French journalist and advocate

Simon-Nicholas Henri Linguet (14 July 1736 - 27 June 1794) was a French journalist and advocate known for his conservative politics who was executed during the French Revolution.

== Biography ==
Linguet was born in Reims, where his father, the assistant principal in the Collège de Beauvais of Paris, had recently been exiled by lettre de cachet for engaging in the Jansenist controversy.

He attended the College de Beauvais and won the three highest prizes there in 1751. He accompanied the count palatine of Zweibrücken to Poland, and on his return to Paris he devoted himself to writing. He published partial French translations of Pedro Calderón de la Barca and Lope de Vega, and wrote parodies for the Opéra-Comique and pamphlets in favor of the Jesuits. Received at first in the ranks of the Philosophes, he soon went over to their opponents, possibly more from contempt than from conviction, the immediate occasion for his change being a quarrel with Jean le Rond d'Alembert in 1762. Thenceforth he violently attacked whatever was considered modern and enlightened, and while he delighted society with his numerous sensational pamphlets, he aroused the fear and hatred of his opponents by his stinging wit.

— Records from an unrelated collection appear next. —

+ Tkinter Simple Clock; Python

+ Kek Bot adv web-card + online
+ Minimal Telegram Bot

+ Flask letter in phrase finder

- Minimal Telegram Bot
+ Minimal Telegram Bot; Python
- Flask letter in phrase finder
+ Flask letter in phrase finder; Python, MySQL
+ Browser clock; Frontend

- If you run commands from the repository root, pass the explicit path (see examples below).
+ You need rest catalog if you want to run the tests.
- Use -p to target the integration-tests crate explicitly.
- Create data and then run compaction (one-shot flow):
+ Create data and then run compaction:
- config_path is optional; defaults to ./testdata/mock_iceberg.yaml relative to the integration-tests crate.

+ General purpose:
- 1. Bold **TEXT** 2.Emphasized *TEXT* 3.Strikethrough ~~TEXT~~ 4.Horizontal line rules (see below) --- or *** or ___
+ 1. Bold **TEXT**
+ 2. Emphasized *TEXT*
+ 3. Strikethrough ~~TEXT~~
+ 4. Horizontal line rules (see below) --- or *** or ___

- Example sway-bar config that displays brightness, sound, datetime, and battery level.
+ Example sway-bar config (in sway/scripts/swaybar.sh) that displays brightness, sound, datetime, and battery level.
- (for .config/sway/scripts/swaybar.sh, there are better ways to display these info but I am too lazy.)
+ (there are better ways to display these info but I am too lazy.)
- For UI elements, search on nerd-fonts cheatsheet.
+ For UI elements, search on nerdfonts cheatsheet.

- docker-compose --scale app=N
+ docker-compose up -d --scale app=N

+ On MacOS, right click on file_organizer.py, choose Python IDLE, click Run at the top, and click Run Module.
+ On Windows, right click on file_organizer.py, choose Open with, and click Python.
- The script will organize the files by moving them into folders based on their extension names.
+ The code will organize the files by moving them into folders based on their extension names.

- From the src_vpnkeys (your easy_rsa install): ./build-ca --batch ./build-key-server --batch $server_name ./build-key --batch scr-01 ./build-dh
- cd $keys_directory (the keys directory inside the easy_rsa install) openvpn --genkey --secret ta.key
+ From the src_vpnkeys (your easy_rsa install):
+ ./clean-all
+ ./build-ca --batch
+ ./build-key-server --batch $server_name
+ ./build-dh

After wanderings which led him to Holland and back through the north of France, he found himself in the town of Abbeville, where he attracted the disapproval of Duval de Soicourt, the mayor, but also the patronage of an ex-mayor and Duval's rival, Douville de Maillefeu. His tangential involvement in their quarrels resulted in Duval's driving him from the town. He went to Paris, where he began to study law.

=== Law ===
He was admitted to the bar in 1764, just in time to become involved in the case of François-Jean de la Barre (the "Chevalier de La Barre"), whose case was being judged in Abbeville by Duval. Ultimately, he failed to save La Barre but his efforts contributed to the release of several others accused in the case, including Douville's son. This case also brought the new lawyer to instant prominence and he soon became one of the most famous pleaders of his century. But in spite of his brilliant ability and the claim by some that he had only lost two cases, the bitter attacks which he directed against his fellow advocates, especially against Gerbier (1725-1788), caused his dismissal (on dubious charges) from the bar in 1775. He then turned to journalism and began the Journal de politique et de littérature, which he employed for two years in literary, philosophical and legal criticisms. But a sarcastic article on the French Academy compelled him to turn over the Journal to La Harpe and seek refuge abroad.

=== Around Europe ===
Linguet, however, continued his freelance career, now attacking and now supporting the government, in the Annales politiques, civiles et litteraires, published from 1777 to 1792, first at London, then at Brussels and finally at Paris. Attempting to return to France in 1780 he was arrested for a caustic attack on the duc de Duras (1715-1789), an academician and marshal of France, and imprisoned nearly two years in the Bastille.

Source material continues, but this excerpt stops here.